Mau hálito. Muitas vezes é aí que tudo começa.
Ou pior. Gengivite.
Agora, uma bactéria famosa por destruir gengivas está apontando o dedo tóxico para a válvula principal do coração. Uma pesquisa preliminar da American Heart Association sugere que Porphyromonas gingivalis – um patógeno periodontal comum – pode estar alimentando o acúmulo de cálcio na válvula aórtica. Essa condição de endurecimento, estenose calcificada da válvula aórtica, transforma o tecido flexível em pedra.
A válvula se estreita. O fluxo sanguíneo restringe.
Raramente se anuncia com fogos de artifício. Os pacientes se sentem bem inicialmente. Depois vem o cansaço. Dor no peito. Falta de ar. Desmaio. Morte. Não há pílula para pará-lo. Atualmente.
“Esperamos que as nossas descobertas… estimulem mais pesquisas sobre novas abordagens preventivas”
Chen Yang Li. Ele liderou o estudo. Um médico. Doutorando no Hospital Fuwai em Pequim. Ele está cansado de ver a doença progredir sem medicamentos eficazes. Ele quer respostas.
Um suspeito da boca
Por que essa bactéria?
P. gingivalis já é suspeito em outros lugares. Isso estraga as gengivas. Ele corrói o tecido que mantém os dentes unidos. Estudos anteriores associaram-no a placas arteriais e doenças coronárias. O salto para as válvulas cardíacas parece lógico. Ou pelo menos plausível.
Os pesquisadores verificaram primeiro o tecido humano. Válvulas arrancadas durante cirurgias de substituição.
Eles compararam os calcificados com os de aparência saudável (bem.

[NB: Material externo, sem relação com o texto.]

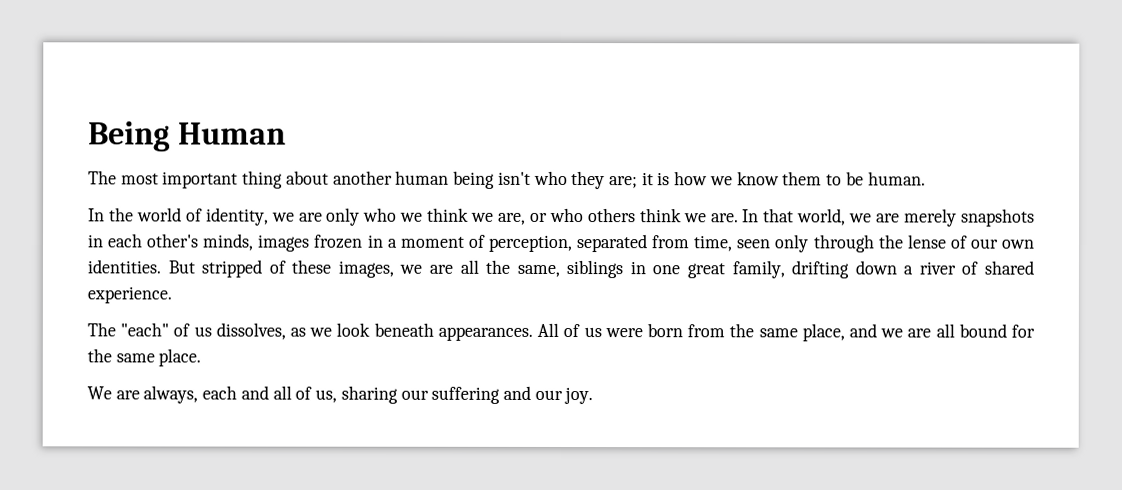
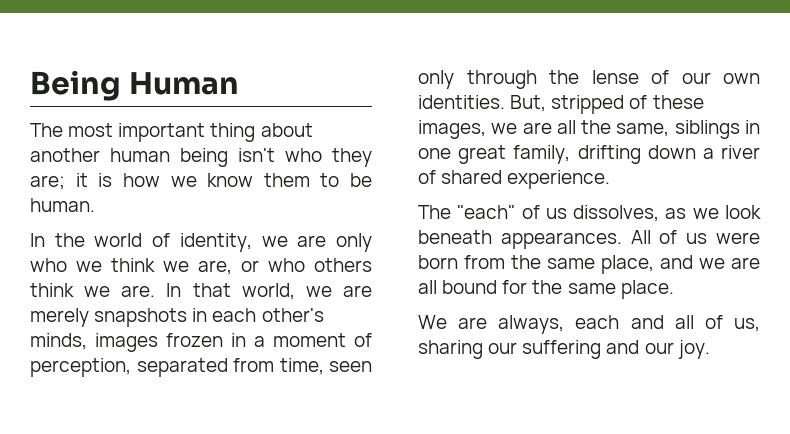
- But stripped of these images, we are all the same, siblings in one great family, drifting down a river of shared experience.
+ But, stripped of these images, we are all the same, siblings in one great family, drifting down a river of shared experience.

Menos calcificados. Os pacientes tinham outros problemas de válvula. Grupos de controle não perfeitamente limpos. A ciência é confusa).
A bactéria não era a carona mais comum nessas válvulas. Era um jogador menor numericamente.
Mas o contraste era nítido.
A presença de P. gingivalis aumentou dramaticamente em válvulas que sofriam de estenose em comparação com aquelas que não sofriam.
Li admitiu surpresa. Não era a voz mais alta da sala. Apenas aquele com a opinião mais diferente. Essa discrepância desencadeou a próxima fase.
Ratos. Sempre ratos.
Inflamação. Depois Pedra.
Eles alimentaram ratos de laboratório com a bactéria. Alguns pegaram os bugs vivos. Outros obtiveram versões mortas pelo calor. Zumbis ineficazes.
Eles observaram o que aconteceu na válvula aórtica.
As bactérias vivas colonizaram o tecido. Os depósitos de cálcio cresceram. Surgiram sinais de estenose.
Os antibióticos mudaram o roteiro. Reduziu os bugs? Reduziu a calcificação. A conexão parecia forte.
Mas como?
Eles se concentraram na IL-1β. Interleucina-1 beta. Uma proteína de sinalização imunológica. Isso causa inflamação. Bom para combater infecções inicialmente. É ruim se gritar alto e continuamente. Danificando tecidos saudáveis.
A live P. gingivalis aumentou o volume da IL-1β dentro das células valvares. A inflamação alimentou a crise de cálcio.
Então os pesquisadores brincaram de deus com a genética.
Eles eliminaram a via da IL-1β.
Mesmo com as bactérias presentes. Os ratos permaneceram relativamente ilesos. Menos calcificação. Menos sintomas. O caminho inflamatório importava mais do que apenas os germes. Ou talvez fossem a fechadura e a chave trabalhando juntas.
O elo perdido
Isso se aplica a você?
Talvez. Provavelmente. Definitivamente? Ainda não.
O mecanismo foi comprovado em roedores. A associação existe em tecido humano. Causa e efeito permanecem indefinidos nas pessoas.
“Uma boa higiene oral… é importante para a saúde geral”
O conselho de Li são notícias antigas envoltas em dados novos. Limpe seus dentes. Trate doenças gengivais.
Isso ajuda. Pode ajudar o coração. Mas ainda não podemos recomendar antibióticos para estenose. Isso seria imprudente. Prematuro.
Eduardo Sanchez, da American Heart AAssociation, vê o panorama geral. Os dentistas são médicos da linha de frente. Freqüentemente, os únicos que verificam as pessoas. Visitas regulares são importantes.
A equipe está iniciando um ensaio clínico agora. Testando o canal de goma-coração em humanos reais.
Até então? Fio dental.
E me pergunto por que ninguém conecta a boca ao peito mais rápido.
O seu coração está realmente separado da sua boca?
Provavelmente não. Mas ainda os tratamos como estranhos.